Now I must return to Whitey. I’m in the middle of doing my review of his life. I’ve called this period the Learning Years which is in the Seventies and will run up to the end of that decade until Whitey takes over Winter Hill.  Tomorrow I’ll briefly go back over the highlights of what I have suggested and then will move on.

2 Comments

  1. “The first because it is a theme running through everything we are confronted with in these matters surrounding Whitey. It is the acceptance of gangster sensationalism over reality. The acceptance that people who are on the record as having lied under oath are now to be believed.”

    My question is based upon your earlier observations with building blocks. In the RICO book, it is pointed out that the early premise was that Mr. Wheeler wanted to purchase the Jai Lai company because he was looking for a ‘cash cow’. But, the book also points out that he personally owned a soft ware company that went from $0 to $165 million. I am not sure what Mr. Wheeler’s ‘cash’ needs were, but what if the premise as to the motive of Mr. Wheeler’s has also been ‘sensationalized’, and misdirected? Has there been a review of the initial motive?

    Although, I have just begun the RICO book, the implications are that perhaps there is another set of facts that have not been introduced into evidence or to the public about the Wheeler and Callahan murders. Perhaps, I would suggest, as we have already seen in your blog, that these other facts that may rise to the surface may show that in reality the serial murder witnesses have already ‘lied under oath’, and are prepared to do it yet again?

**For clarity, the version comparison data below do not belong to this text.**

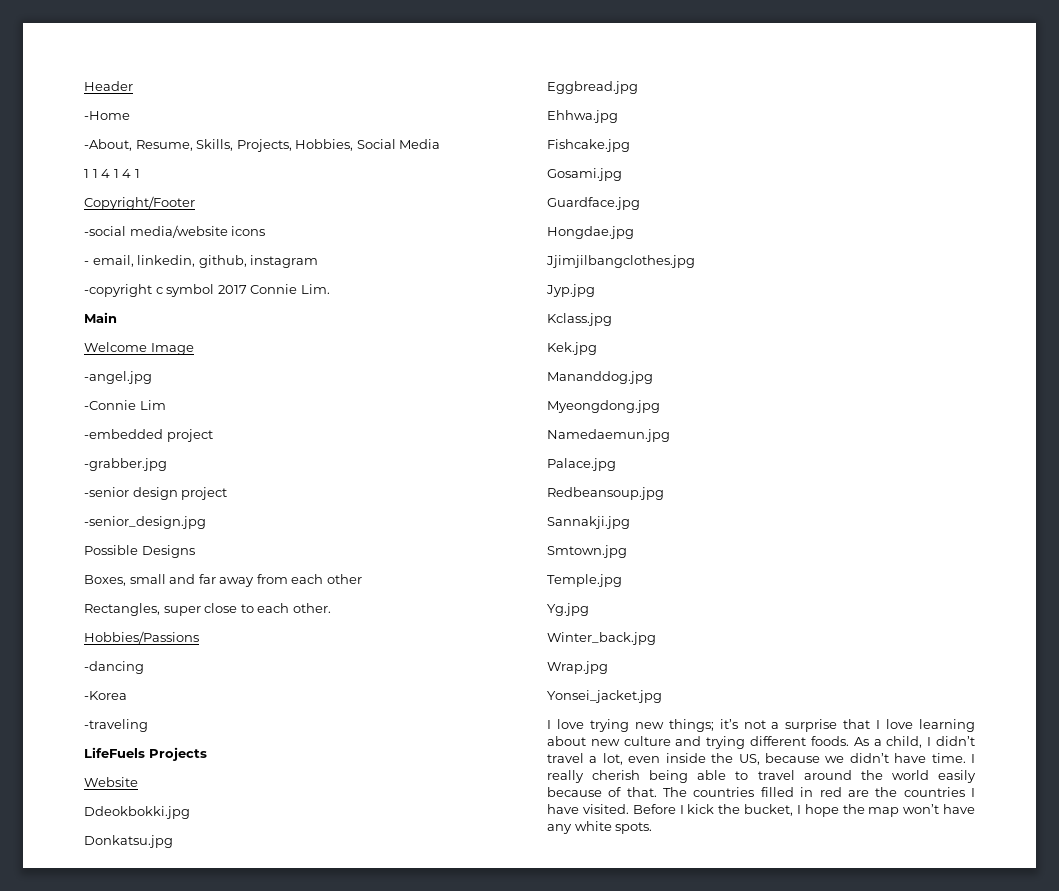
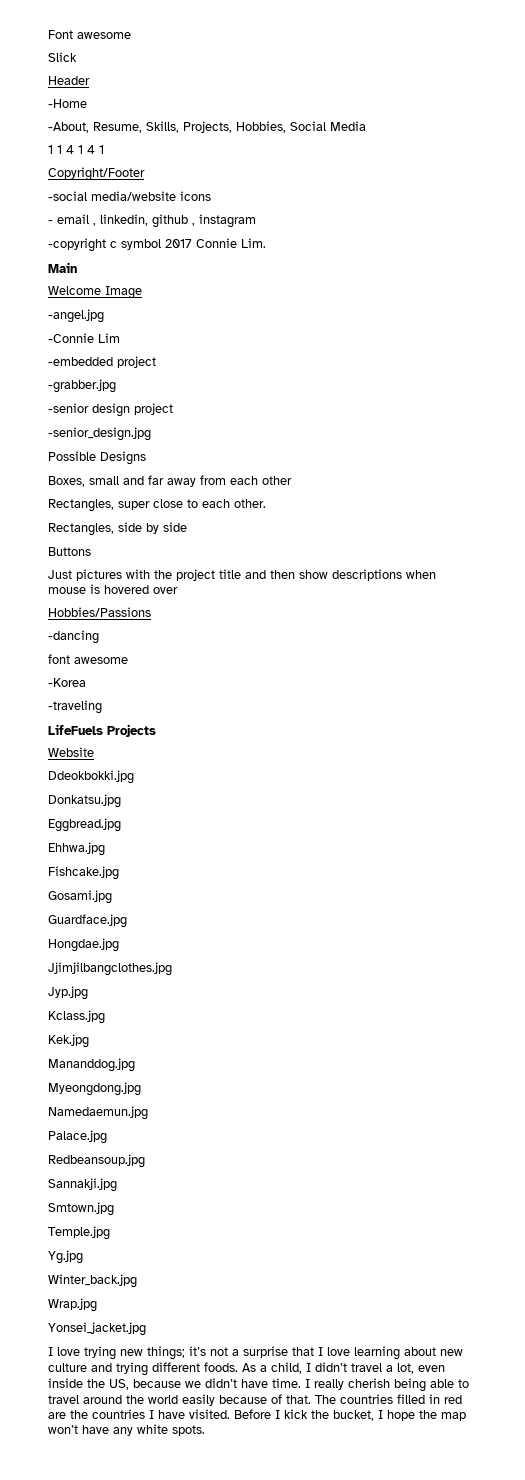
+ Font awesome
+ Slick
- - email, linkedin, github, instagram
+ - email , linkedin, github , instagram
+ Rectangles, side by side
+ Buttons
+ Just pictures with the project title and then show descriptions when mouse is hovered over
+ font awesome

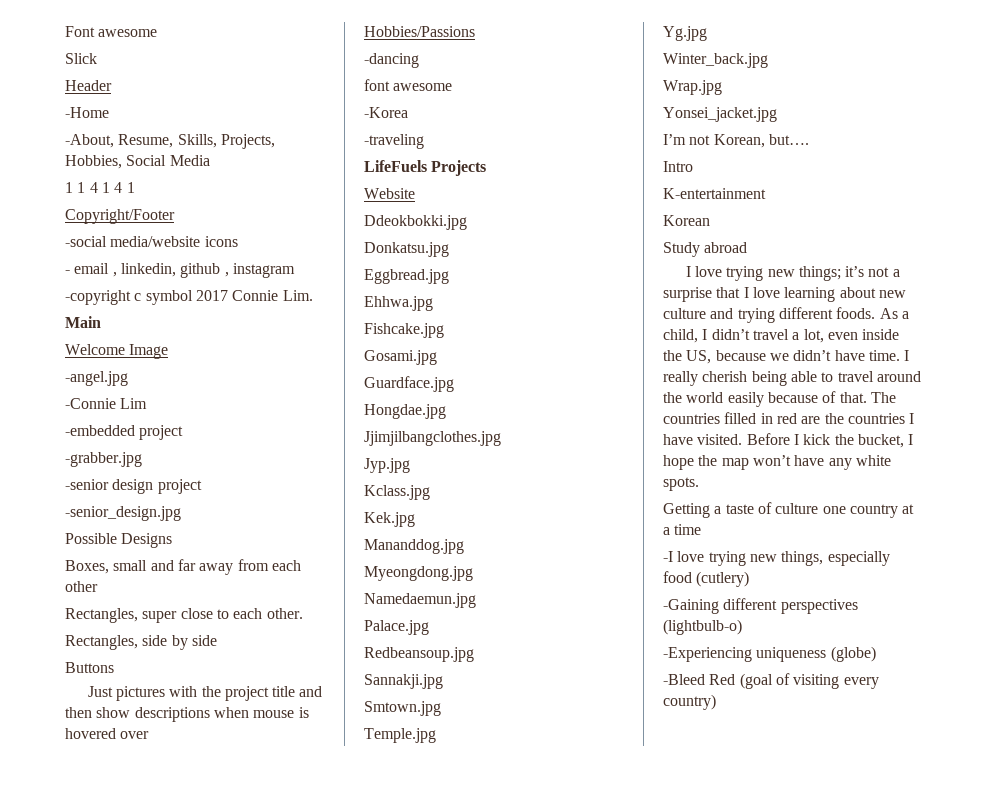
+ I’m not Korean, but….
+ Intro
+ K-entertainment
+ Korean
+ Study abroad
+ Getting a taste of culture one country at a time
+ -I love trying new things, especially food (cutlery)
+ -Gaining different perspectives (lightbulb-o)
+ -Experiencing uniqueness (globe)
+ -Bleed Red (goal of visiting every country)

    That ‘the moving finger once have writ, moves on’ has been the mantra for the past 20 plus years. But, if there is an ongoing cover up, then the moving finger continues to write into the future. There is still time for the government to get this right.

    • Jean:
      Good post.
      As I understand Wheeler was a smart businessman. He examined the books of World Jai Alai and saw a good deal and went ahead and made the purchase. It was just another company in his portfolio of companies. He put one or two of his boys into running it and depended on the people who were there to keep in place the operational safeguards they had.

      I don’t think Wheeler needed cash but did like the amount of cash that the company brought in based upon the amount he would have to invest.

      In Rico they talk about alternative motives to his killing. Knowing Martorano did the killing, you have to look at the possible reasons he would have for doing it. Callahan was Martorano’s friend. Why is Callahan going through Winter Hill for Martorano to do the killing when he could have gone directly to Martorano. Maybe he never did. There are lots we don’t know. Does it make sense to fly to Oklahoma and wait for someone to send a gun from Boston when you can go into a store and buy one? If Callahan hired Martorano then Martorano may have got worried after he did it that Callahan would deal him out after Halloran learned from Callahan he had done it. Lots of things can be questioned and reanalyzed. The last thing one should do is believe these guys who are gangsters and liars.

      There is no doubt the serial murders have lied under oath. Weeks said the guy in the back seat of the shooting car was masked when he wasn’t. Weeks has said on one occasion he drove his sisters car to the killing and on another it was Whitey’s. I’m inclined to think the guy in the back seat shooting was Weeks and there was no second car.

      Flemmi was called a liar by Wyshak. He lied continually in front of Judge Wolf. Salemme was charged with perjury. He was convicted of blowing up Fitzgerald and lately denied he was involved. I’ve shown it is probable that Martorano lied about Whitey being involved in some of the murders especially getting the facts in some of them wrong.

      There is another story to be told. The true story. That’s why Rico is an important book. It shows a handful of FBI guys are willing to look at the facts and not be afraid to tell about what they find. I’ve always been amazed at the timidity of the FBI agents who all ran and hid once the bad publicity came out.